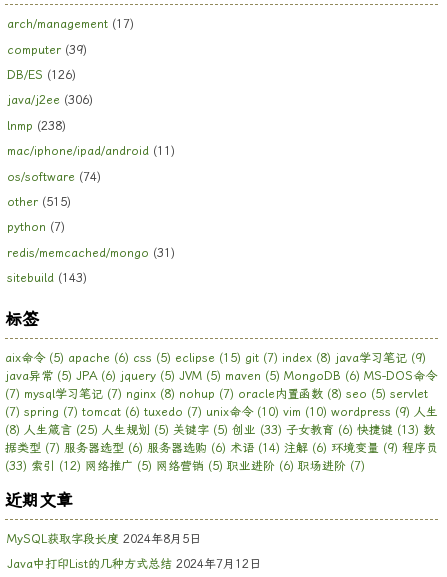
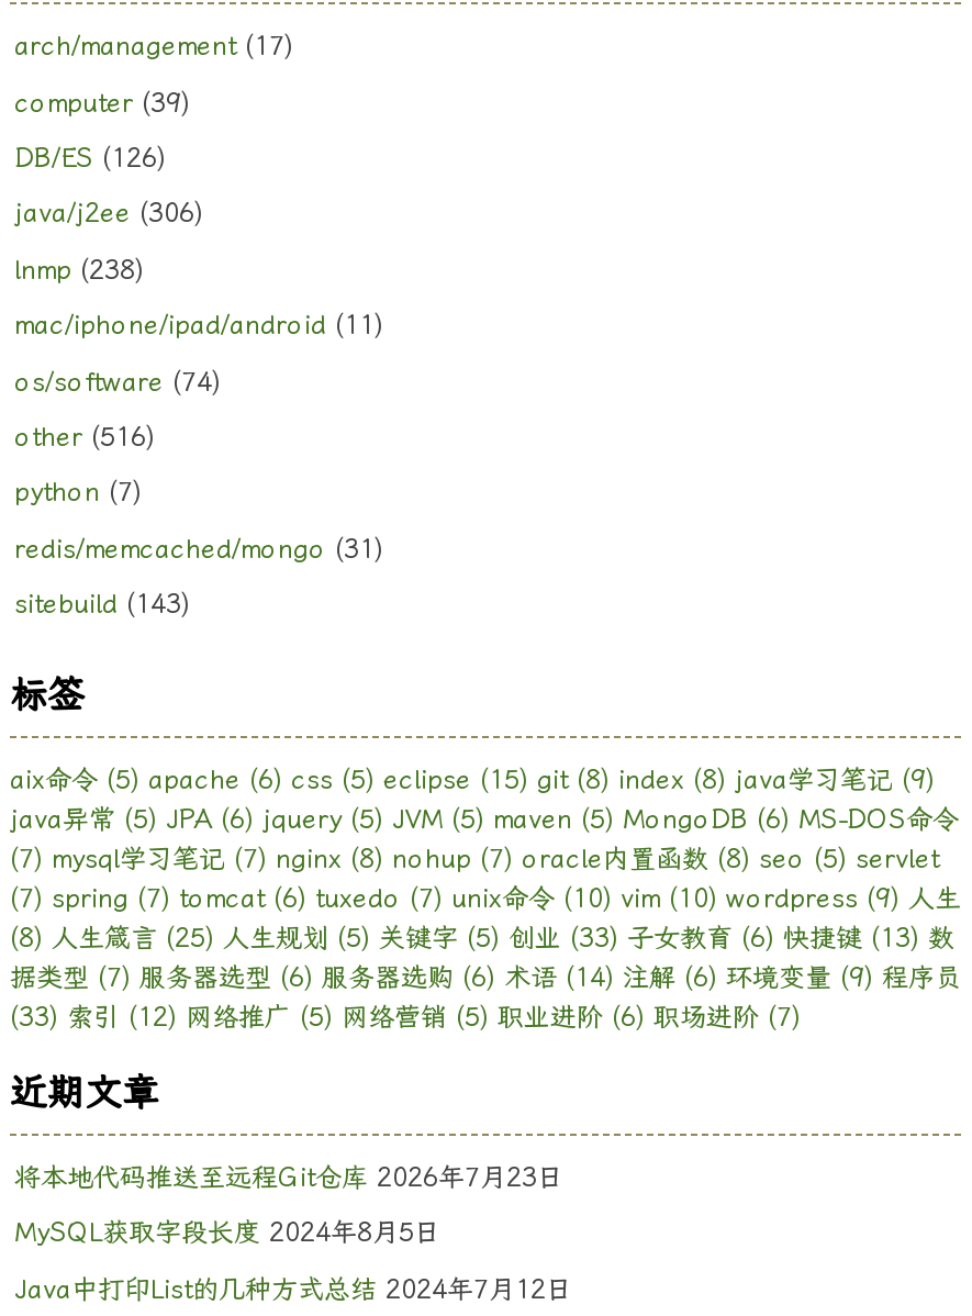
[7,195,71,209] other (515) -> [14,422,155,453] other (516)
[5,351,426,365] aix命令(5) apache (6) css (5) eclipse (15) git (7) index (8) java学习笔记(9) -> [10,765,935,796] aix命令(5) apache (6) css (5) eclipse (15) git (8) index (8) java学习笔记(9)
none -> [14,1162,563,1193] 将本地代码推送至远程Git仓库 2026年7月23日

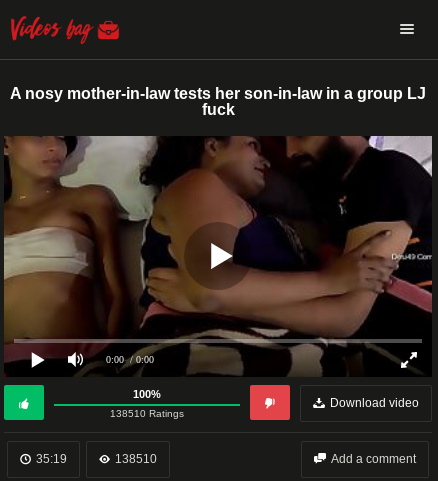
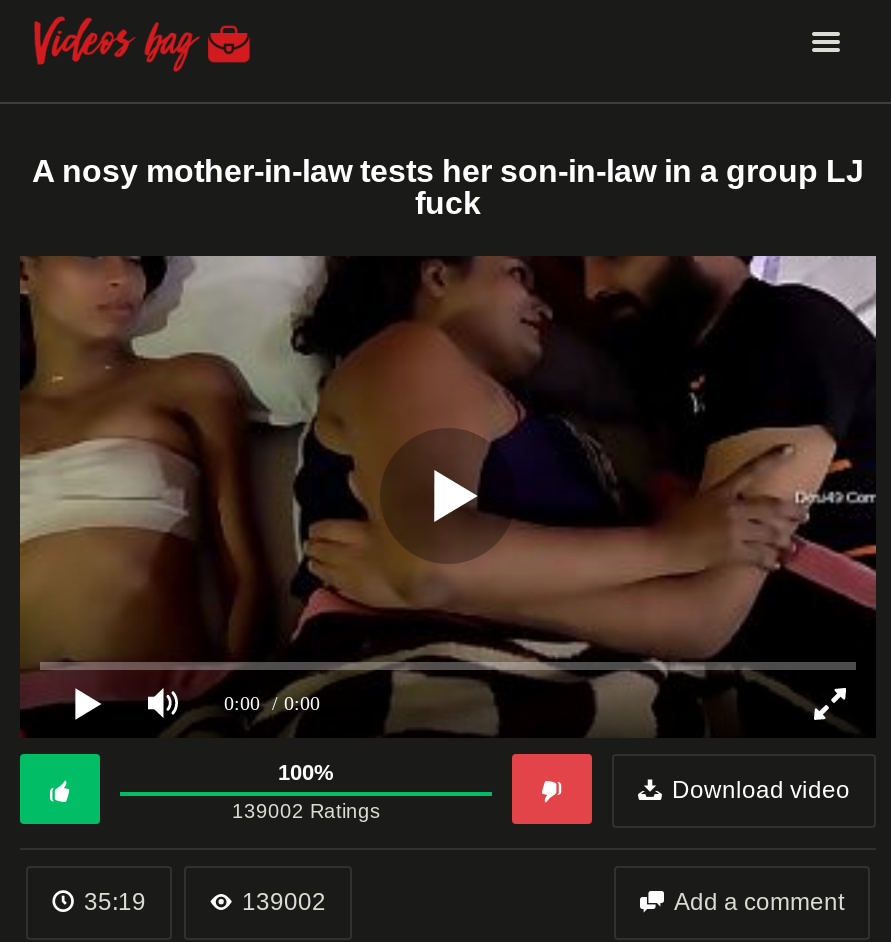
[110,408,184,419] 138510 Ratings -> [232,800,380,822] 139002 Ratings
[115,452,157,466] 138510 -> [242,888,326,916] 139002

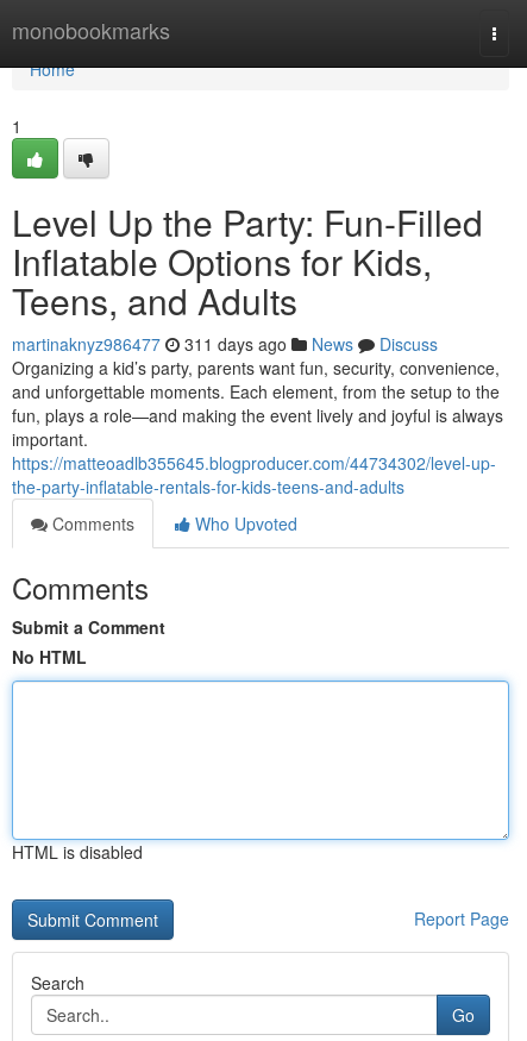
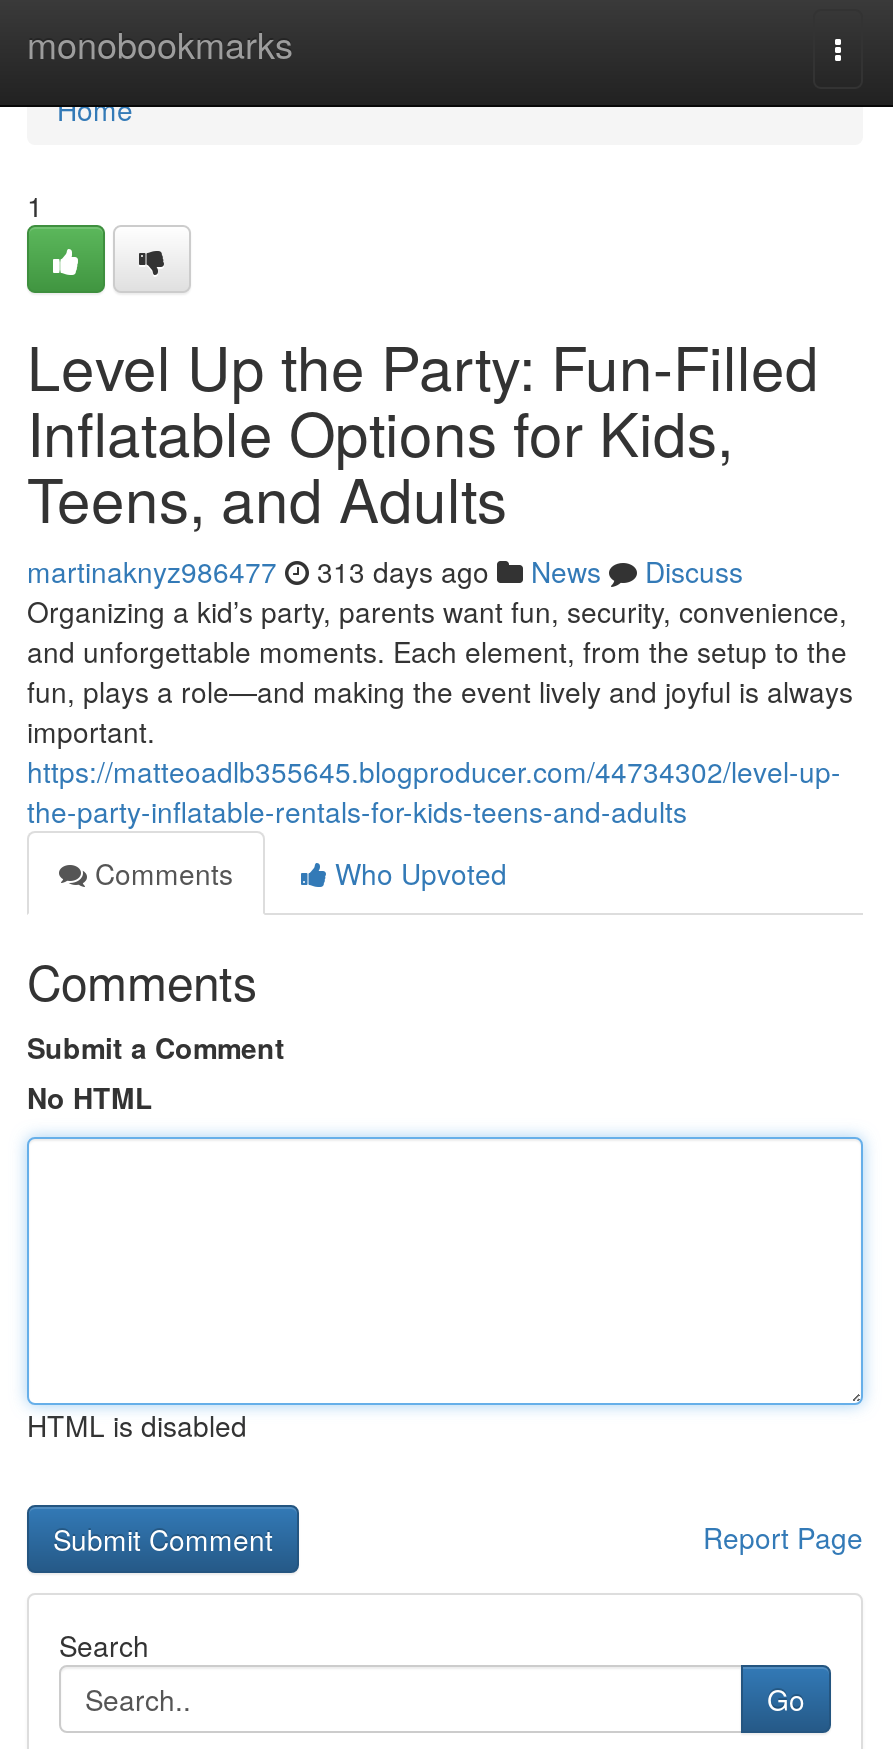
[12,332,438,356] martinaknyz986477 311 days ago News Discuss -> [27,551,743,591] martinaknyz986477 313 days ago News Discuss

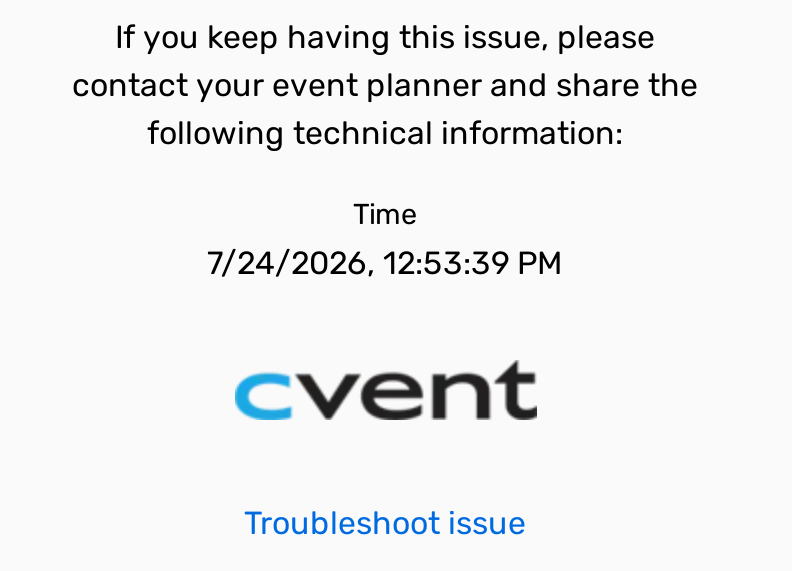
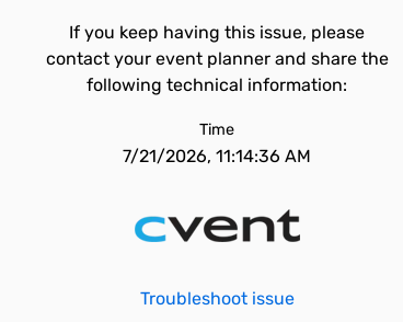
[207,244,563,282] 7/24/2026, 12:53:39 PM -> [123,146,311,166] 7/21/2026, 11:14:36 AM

● ● ●

[EXERCISE DIRECTIONS] Each line above gets copied exactly; leave the pictures out.

[ANSWER FOR THIS EXERCISE]
[7,195,71,209] other (515) -> [14,422,155,453] other (516)
[5,351,426,365] aix命令(5) apache (6) css (5) eclipse (15) git (7) index (8) java学习笔记(9) -> [10,765,935,796] aix命令(5) apache (6) css (5) eclipse (15) git (8) index (8) java学习笔记(9)
none -> [14,1162,563,1193] 将本地代码推送至远程Git仓库 2026年7月23日

[110,408,184,419] 138510 Ratings -> [232,800,380,822] 139002 Ratings
[115,452,157,466] 138510 -> [242,888,326,916] 139002

[12,332,438,356] martinaknyz986477 311 days ago News Discuss -> [27,551,743,591] martinaknyz986477 313 days ago News Discuss

[207,244,563,282] 7/24/2026, 12:53:39 PM -> [123,146,311,166] 7/21/2026, 11:14:36 AM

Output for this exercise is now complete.